** Exercise inputs follows **
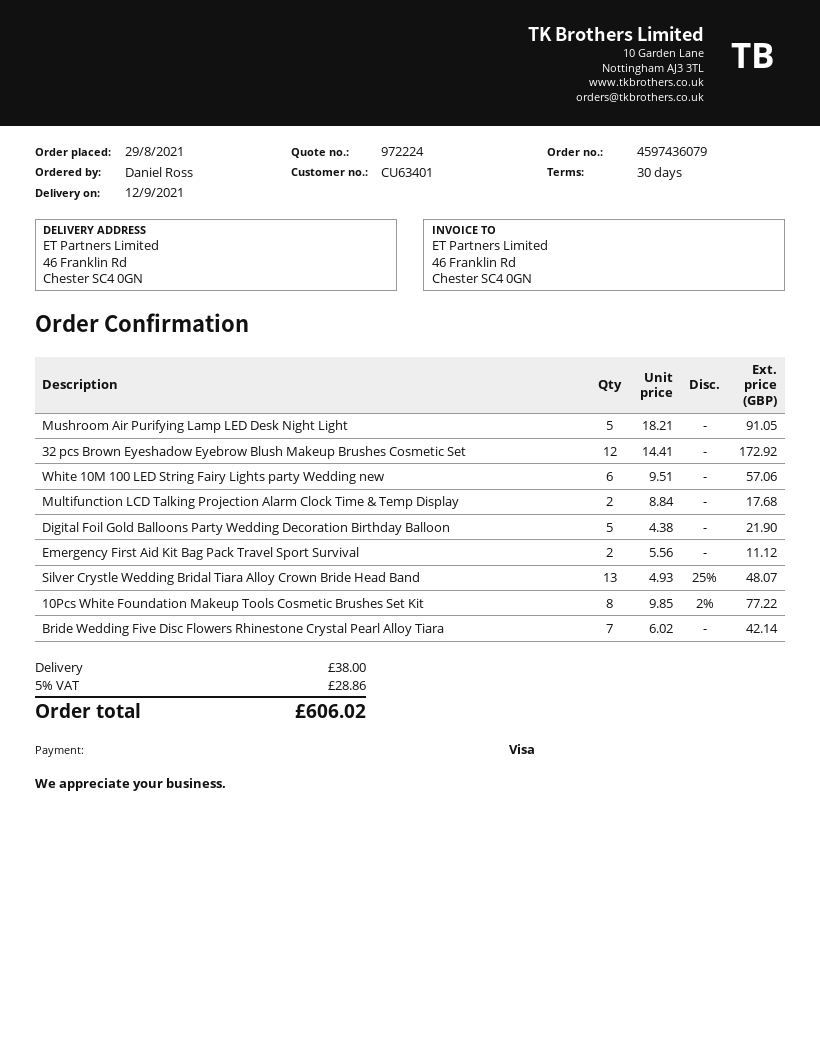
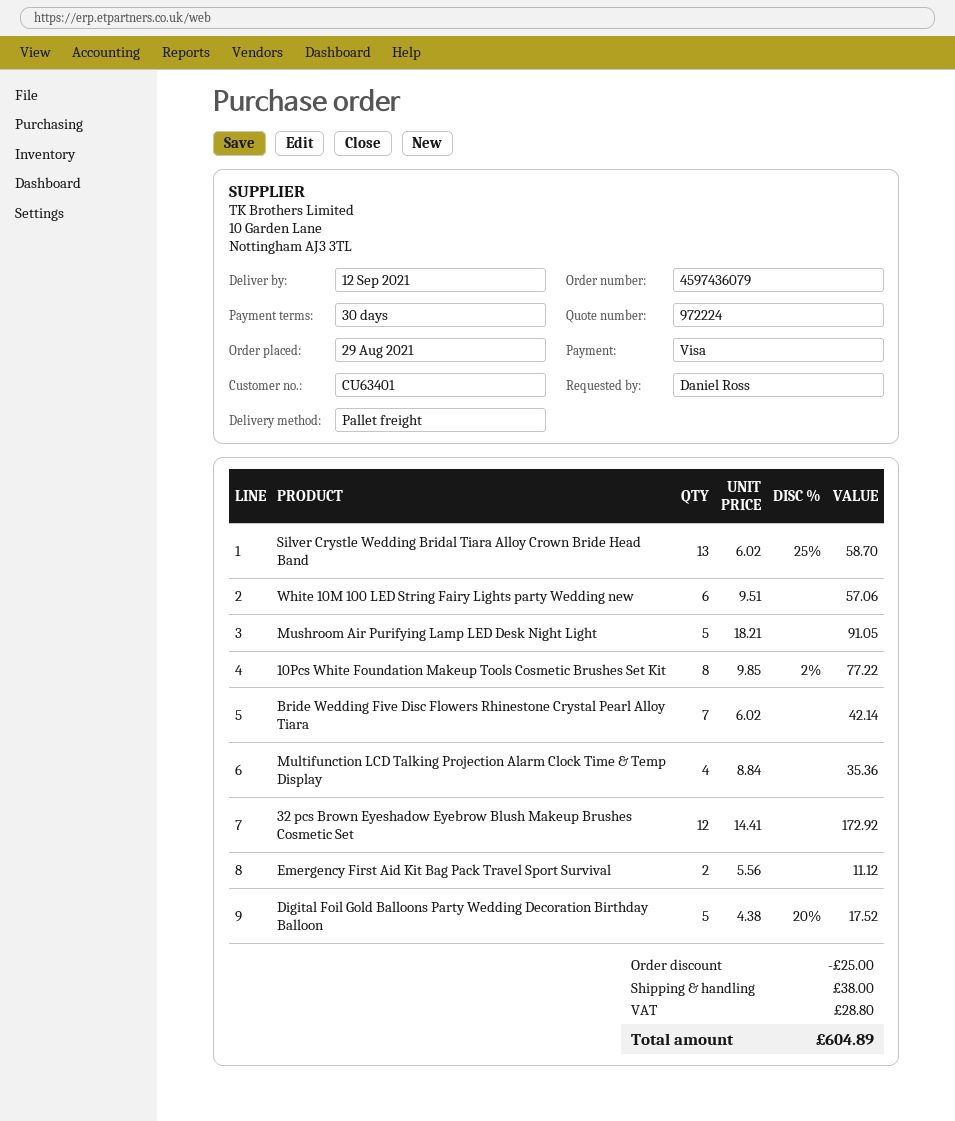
Multifunction LCD Talking Projection Alarm Clock Time & Temp Display: 2 x 8.84 = 17.68 -> 4 x 8.84 = 35.36
Digital Foil Gold Balloons Party Wedding Decoration Birthday Balloon: 5 x 4.38 = 21.90 -> 5 x 4.38 - 20% = 17.52
Silver Crystle Wedding Bridal Tiara Alloy Crown Bride Head Band: 13 x 4.93 - 25% = 48.07 -> 13 x 6.02 - 25% = 58.70
discount: none -> 25.00
tax: 28.86 -> 28.80
total: 606.02 -> 604.89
** End of Exercise inputs **
From the entries above, select each line containing the string "Wedding".

-- Task result --
Digital Foil Gold Balloons Party Wedding Decoration Birthday Balloon: 5 x 4.38 = 21.90 -> 5 x 4.38 - 20% = 17.52
Silver Crystle Wedding Bridal Tiara Alloy Crown Bride Head Band: 13 x 4.93 - 25% = 48.07 -> 13 x 6.02 - 25% = 58.70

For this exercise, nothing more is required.